• _THE INPUT_:
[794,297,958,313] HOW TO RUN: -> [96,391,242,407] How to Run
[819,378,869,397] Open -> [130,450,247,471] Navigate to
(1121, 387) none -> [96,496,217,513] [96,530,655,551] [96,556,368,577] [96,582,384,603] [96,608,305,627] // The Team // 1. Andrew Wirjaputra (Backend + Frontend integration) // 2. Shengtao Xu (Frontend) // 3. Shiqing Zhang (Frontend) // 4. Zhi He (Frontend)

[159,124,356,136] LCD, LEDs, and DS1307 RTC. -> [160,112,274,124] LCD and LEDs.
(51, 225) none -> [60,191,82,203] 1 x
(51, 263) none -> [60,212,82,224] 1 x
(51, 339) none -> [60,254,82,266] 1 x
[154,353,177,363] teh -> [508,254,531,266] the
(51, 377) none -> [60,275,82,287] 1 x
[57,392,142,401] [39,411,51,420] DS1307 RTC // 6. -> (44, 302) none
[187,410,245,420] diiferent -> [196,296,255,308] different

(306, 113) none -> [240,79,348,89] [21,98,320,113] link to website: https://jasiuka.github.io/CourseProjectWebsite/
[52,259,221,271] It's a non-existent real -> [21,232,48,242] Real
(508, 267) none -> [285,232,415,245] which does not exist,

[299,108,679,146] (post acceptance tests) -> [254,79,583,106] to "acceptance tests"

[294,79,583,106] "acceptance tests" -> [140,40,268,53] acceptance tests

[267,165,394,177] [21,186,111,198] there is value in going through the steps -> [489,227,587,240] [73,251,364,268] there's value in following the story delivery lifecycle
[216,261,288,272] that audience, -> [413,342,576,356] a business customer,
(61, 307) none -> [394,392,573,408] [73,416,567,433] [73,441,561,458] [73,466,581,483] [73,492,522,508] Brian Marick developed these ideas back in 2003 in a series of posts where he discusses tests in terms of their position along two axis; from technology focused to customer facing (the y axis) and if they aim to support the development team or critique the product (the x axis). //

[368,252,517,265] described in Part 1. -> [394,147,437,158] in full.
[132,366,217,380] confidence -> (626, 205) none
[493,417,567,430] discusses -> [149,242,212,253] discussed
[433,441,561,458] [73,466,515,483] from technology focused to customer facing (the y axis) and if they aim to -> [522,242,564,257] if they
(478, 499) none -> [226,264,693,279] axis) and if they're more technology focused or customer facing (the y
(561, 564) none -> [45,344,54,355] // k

• _TASK DETAILS_:
In the records above, locate each line with the word "axis". Copy all such lines.

• _RESULT OF THE TASK_:
(61, 307) none -> [394,392,573,408] [73,416,567,433] [73,441,561,458] [73,466,581,483] [73,492,522,508] Brian Marick developed these ideas back in 2003 in a series of posts where he discusses tests in terms of their position along two axis; from technology focused to customer facing (the y axis) and if they aim to support the development team or critique the product (the x axis). //
[433,441,561,458] [73,466,515,483] from technology focused to customer facing (the y axis) and if they aim to -> [522,242,564,257] if they
(478, 499) none -> [226,264,693,279] axis) and if they're more technology focused or customer facing (the y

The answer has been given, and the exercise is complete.